Residential developments in Hudson Square will help absorb some of the demand from thousands of new employees in the various commercial buildings. Trinity already has city approval to build a 430-foot-tall, 300,000-square-foot residential building at Canal, Grand and Varick Streets, its so-called 2 Hudson Square site, which will include a 444-seat public school at its base.

An affordable housing lottery on NYC Housing Connect for 17 units for residents at 40 to 130 percent of the area median income (AMI), was launched for 102 Charlton Street, a 21-story residential building in Hudson Square. Designed by Ismael Leyva Architects and developed by Lalezarian Properties, the structure yields 61 residences.

At 110 Charlton Street, a new 30-story tower will provide a mix of 170 condo apartments.

100 Vandam Street, on the corner just a block south of 561 Greenwich Street, housed a red brick warehouse that was of the first generation of large industrial buildings developed on the undesirable marshy land along the Hudson River in the 1800s. Without landmark or historic district protection, this fine craftsman structure could have easily been lost entirely. Owner/developer Jeff Greene worked with COOKFOX Architects to design the 25-story, 70-unit condo.

Plans have been approved for the first ever skyscraper in the West Village, Clarkson Square, designed by COOKFOX Architects. Clarkson Square will be two gigantic towers, 430 feet high—the tallest buildings along our west shore—in a mixed-use development of 1.7 million SF with 1,586 units, filling the entire block from Houston Street to Clarkson Street and from Washington Street to West Street, closely adjacent to Hudson Square.

One would not know there was ever a pandemic slowdown in NYC to judge by these many developments.
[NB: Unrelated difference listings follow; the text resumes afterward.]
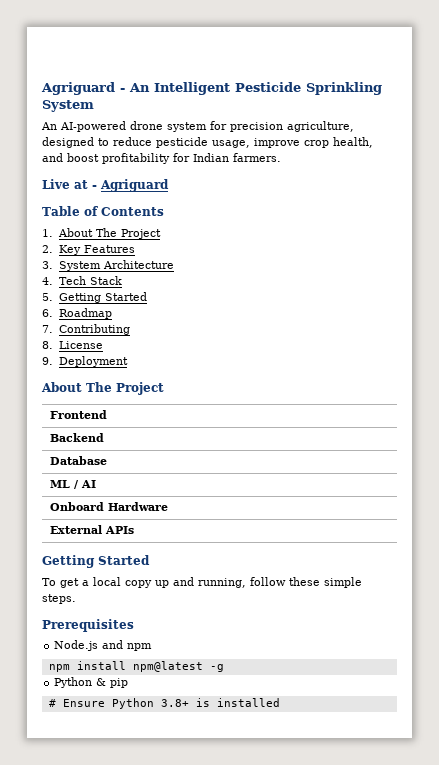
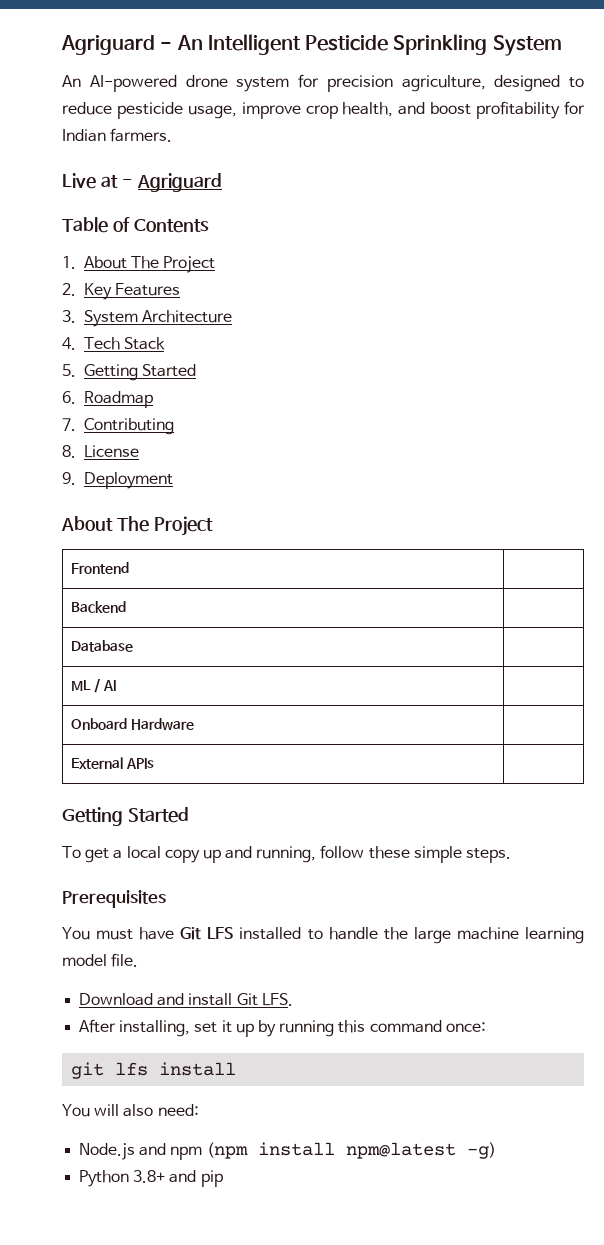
+ You must have Git LFS installed to handle the large machine learning model file.
+ Download and install Git LFS.
+ After installing, set it up by running this command once:
+ git lfs install
+ You will also need:
- Node.js and npm
- npm install npm@latest -g
- Python & pip
+ Node.js and npm (npm install npm@latest -g)
+ Python 3.8+ and pip
- # Ensure Python 3.8+ is installed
Brian J. Pape is a citizen architect in private practice, serving on the Manhattan District 2 Community Board Landmarks Committee and Quality of Life Committee (speaking solely in a personal, and not an official capacity), Co-chair of the American Institute of Architects NY Design for Aging Committee, is a member of AIANY Historic Buildings and Housing Committees, is LEED-AP “Green” certified, and is a journalist specializing in architecture subjects.